‘You couldn’t make it up’, screams the tabloid tv presenter as he recounts the surreal situation of Santa Claus and his helper elves being threatened by angry families in a run-down amusement park in the cultural wilderness of Kent.
Far more entertaining, though starting from a similar run-down amusement park premise, is George Saunders brilliant Civilwarland in Bad Decline which can be found both in the eponymous collection or in the excellent The Granta Book of the American Short Story: v. 2. It’s an indication of the strength of the story that it is one of the few surreal stories admitted into Richard Ford’s stridently traditional edition for Granta.

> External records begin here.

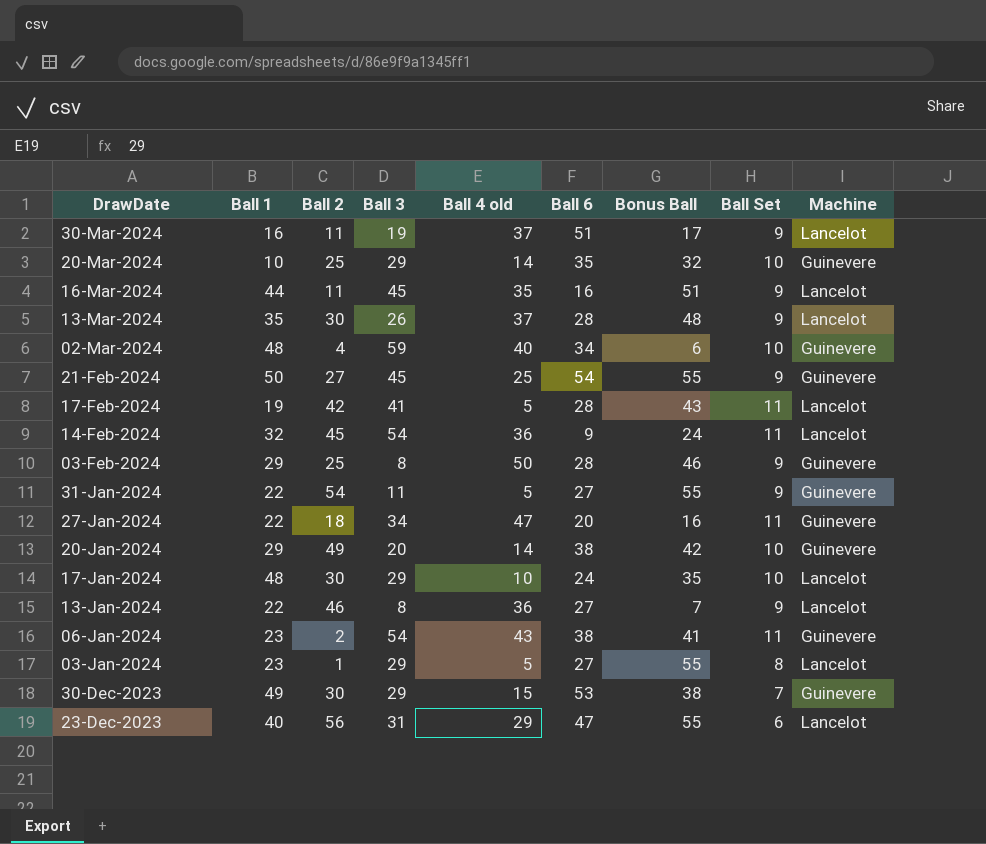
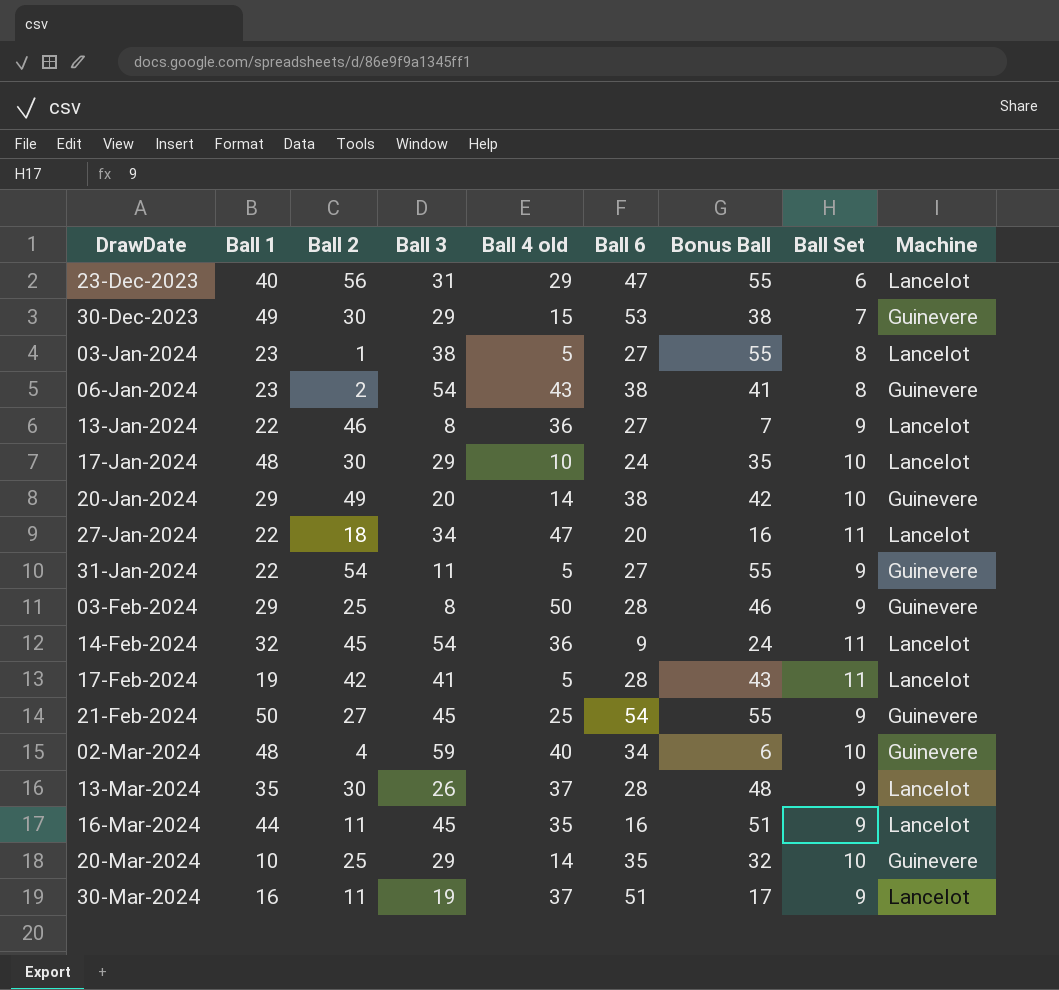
row order: DrawDate descending -> DrawDate ascending
03-Jan-2024 | Ball 3: 29 -> 38
06-Jan-2024 | Ball Set: 11 -> 8
27-Jan-2024 | Machine: Guinevere -> Lancelot

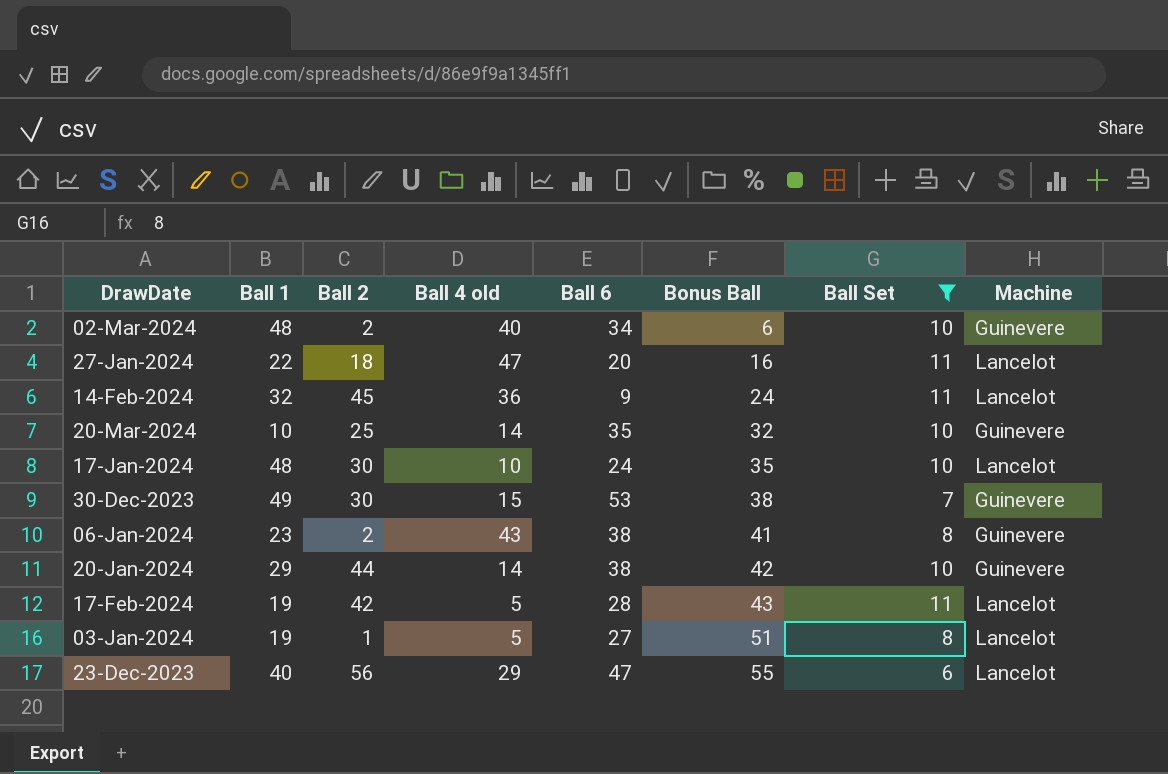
filter: none -> Ball Set != 9
row order: DrawDate ascending -> Bonus Ball ascending
column Ball 3 | position: 4 -> none
02-Mar-2024 | Ball 2: 4 -> 2
20-Jan-2024 | Ball 2: 49 -> 44
03-Jan-2024 | Ball 1: 23 -> 19
03-Jan-2024 | Bonus Ball: 55 -> 51

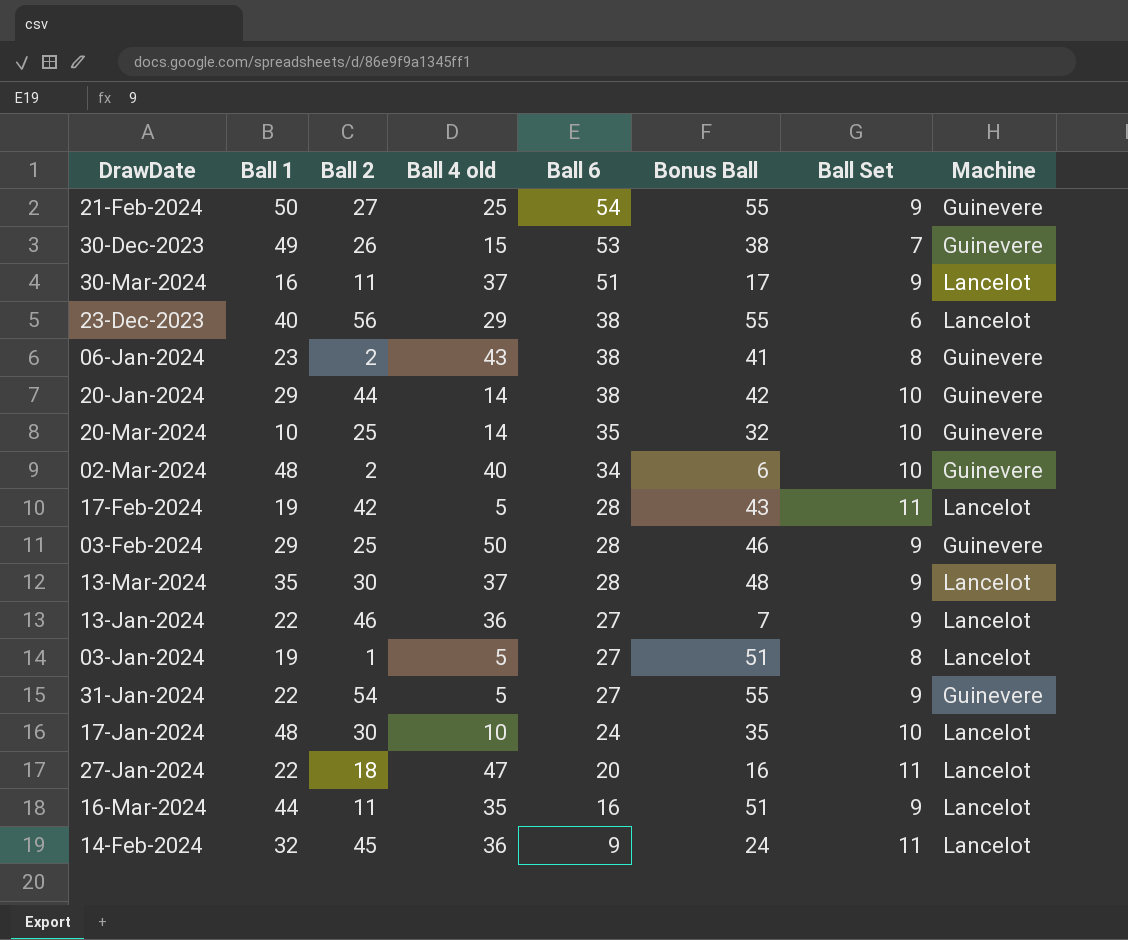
filter: Ball Set != 9 -> none
row order: Bonus Ball ascending -> Ball 6 descending
30-Dec-2023 | Ball 2: 30 -> 26
23-Dec-2023 | Ball 6: 47 -> 38

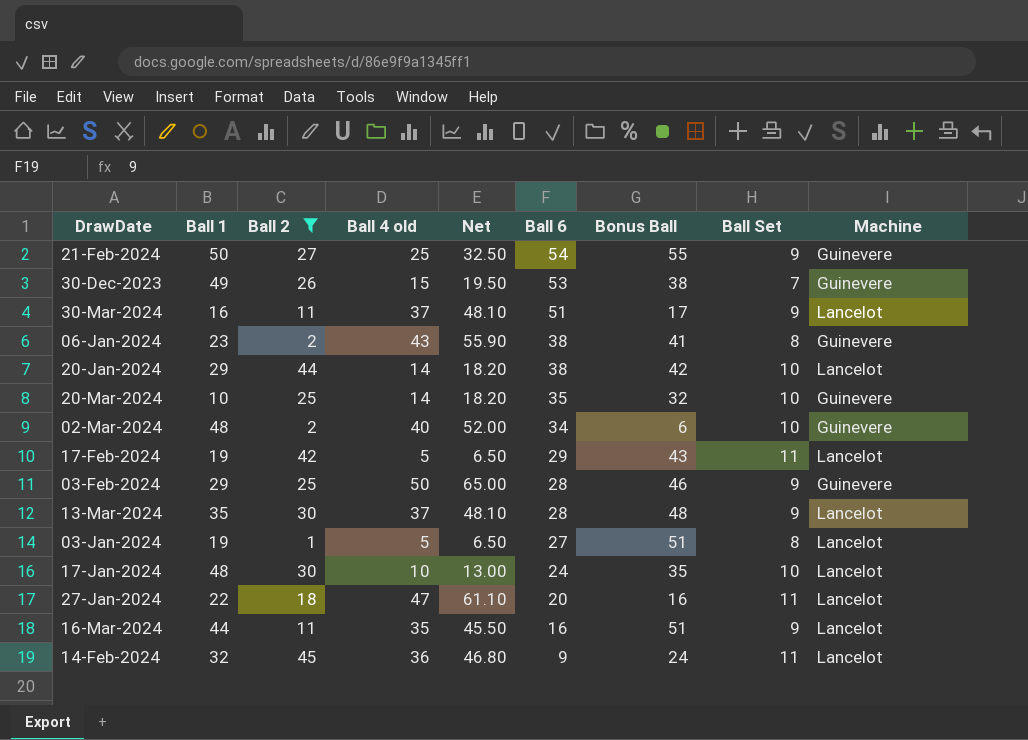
filter: none -> Ball 2 <= 45
column Net | formula: none -> [Ball 4 old] * 1.3
20-Jan-2024 | Machine: Guinevere -> Lancelot
17-Feb-2024 | Ball 6: 28 -> 29

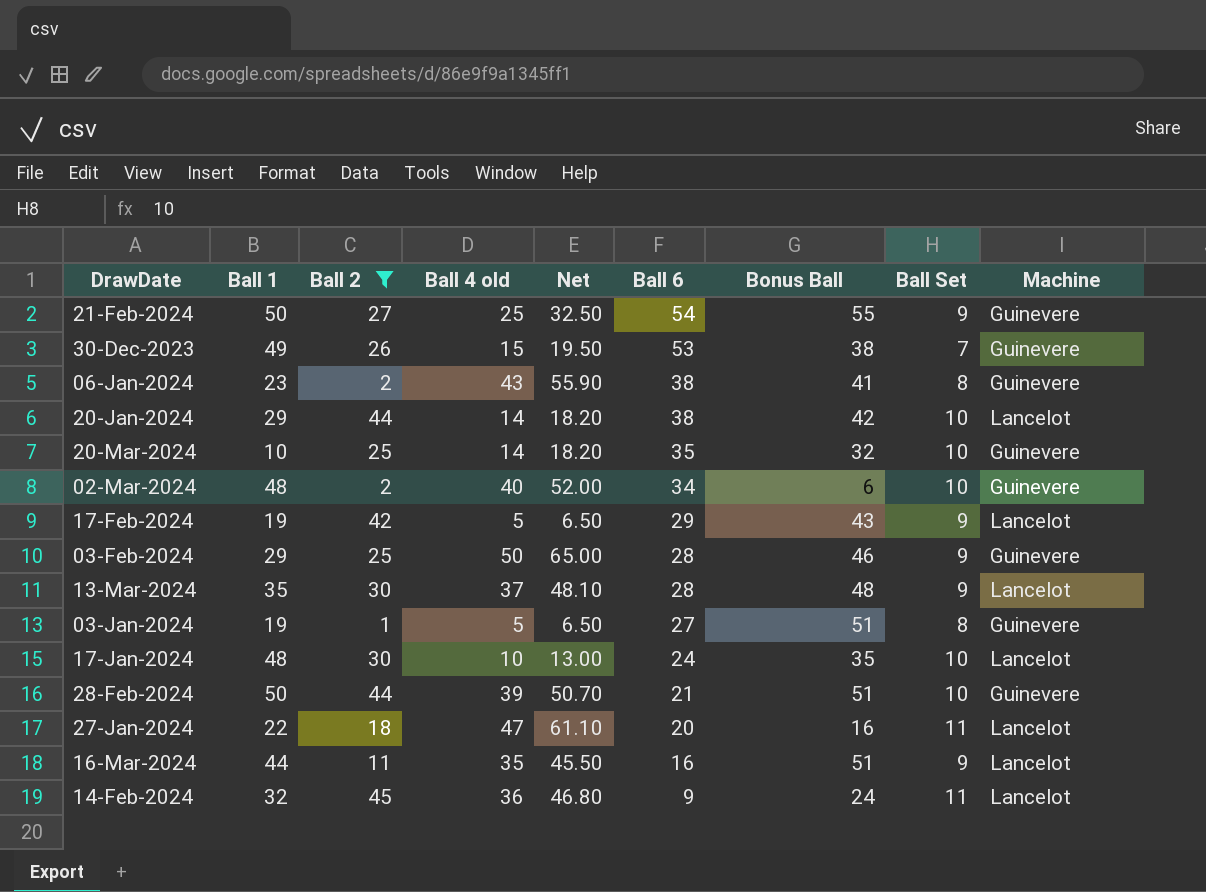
row 30-Mar-2024: 16 | 11 | 37 | 48.10 | 51 | 17 | 9 | Lancelot -> none
17-Feb-2024 | Ball Set: 11 -> 9
03-Jan-2024 | Machine: Lancelot -> Guinevere
row 28-Feb-2024: none -> 50 | 44 | 39 | 50.70 | 21 | 51 | 10 | Guinevere

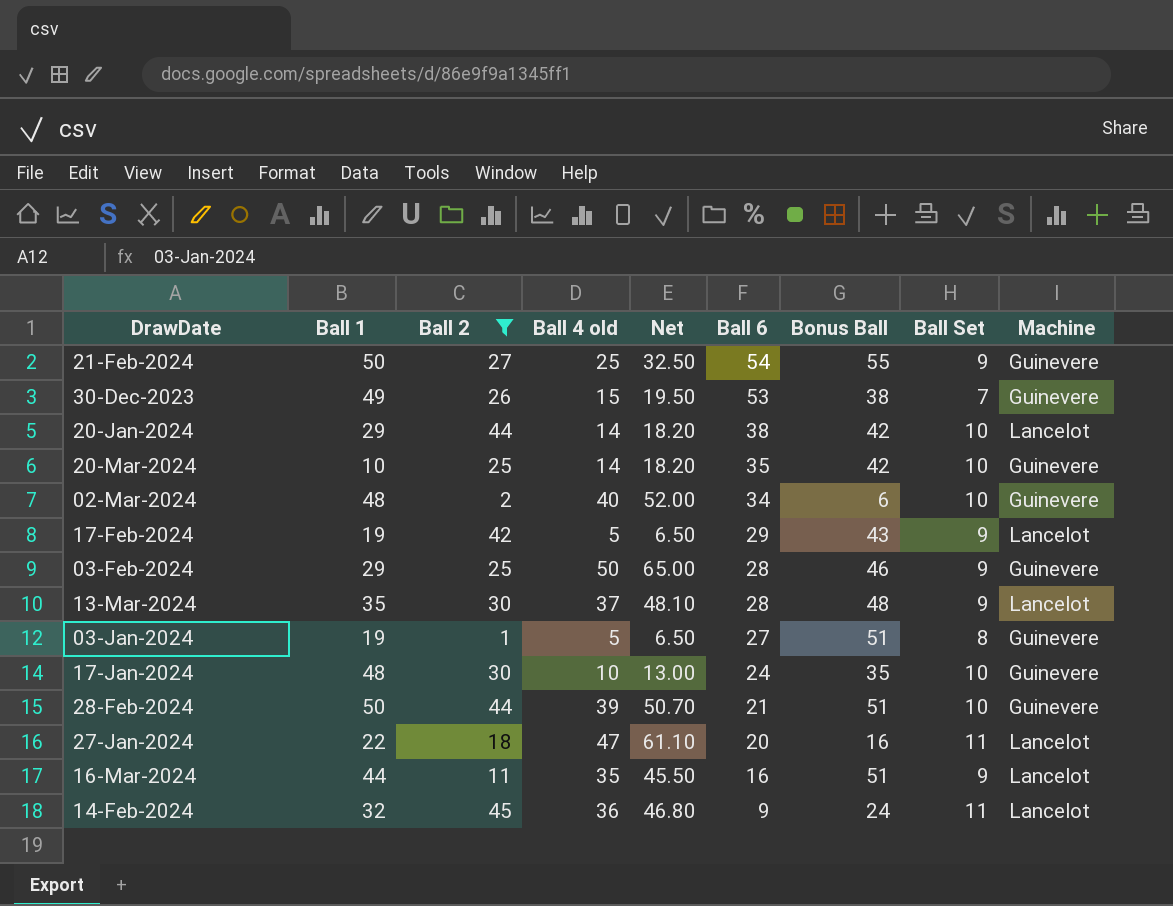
row 06-Jan-2024: 23 | 2 | 43 | 55.90 | 38 | 41 | 8 | Guinevere -> none
20-Mar-2024 | Bonus Ball: 32 -> 42
17-Jan-2024 | Machine: Lancelot -> Guinevere

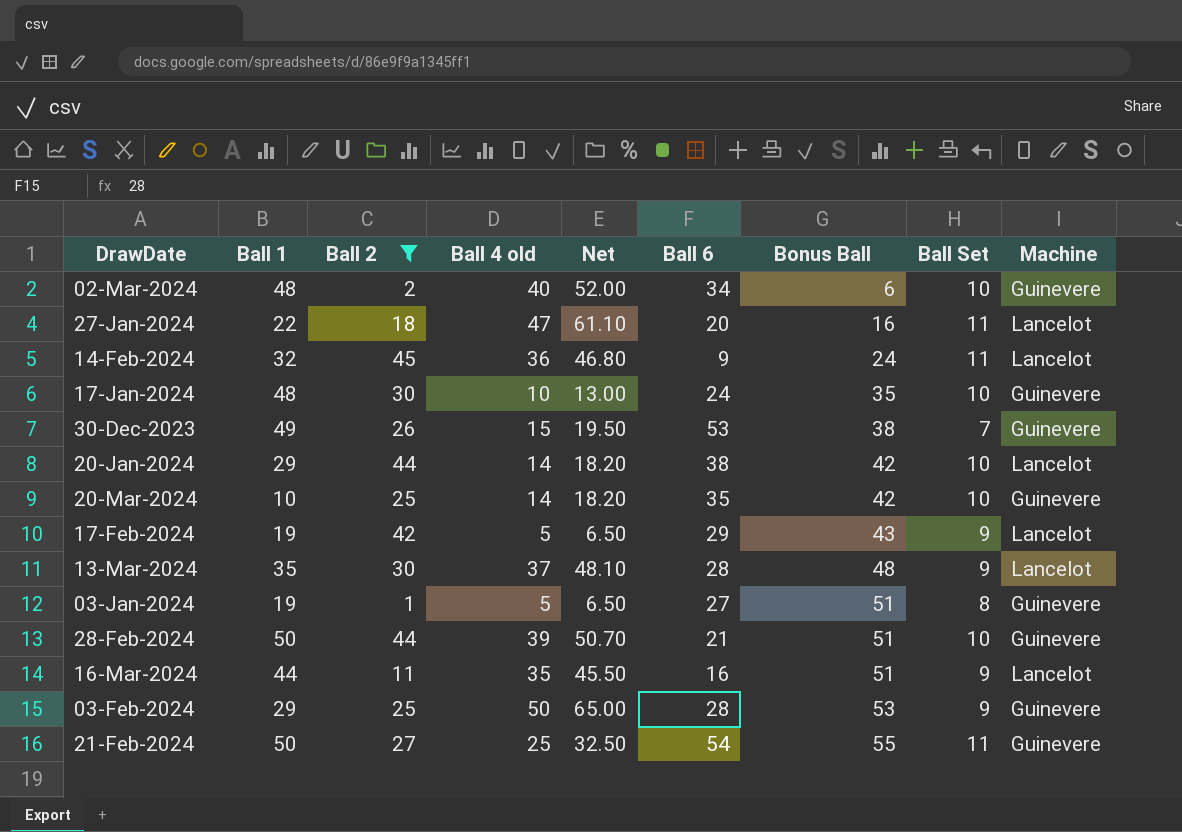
row order: Ball 6 descending -> Bonus Ball ascending
03-Feb-2024 | Bonus Ball: 46 -> 53
21-Feb-2024 | Ball Set: 9 -> 11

No summary of the story would do it justice, as it’s not just the story but how it’s told that is at stake. Back in September I posted an excerpt from an interview between Saunders and Ben Marcus (author of Notable American Women: A Novel) where Saunders spoke about “efficiency, action, clarity, velocity” in prose, and how the preference or weighting given by an author to these elements becomes in effect their style. That interview was the promise which made Saunders worth seeking out – CivilWarLand in Bad Decline is the reward, and it’s a great one at that.
Santa in Crapland is an amusing stocking-filler for the tabloid news, but with CivilWarLand in Bad Decline Fiction is much stranger than Truth, and all the better for it.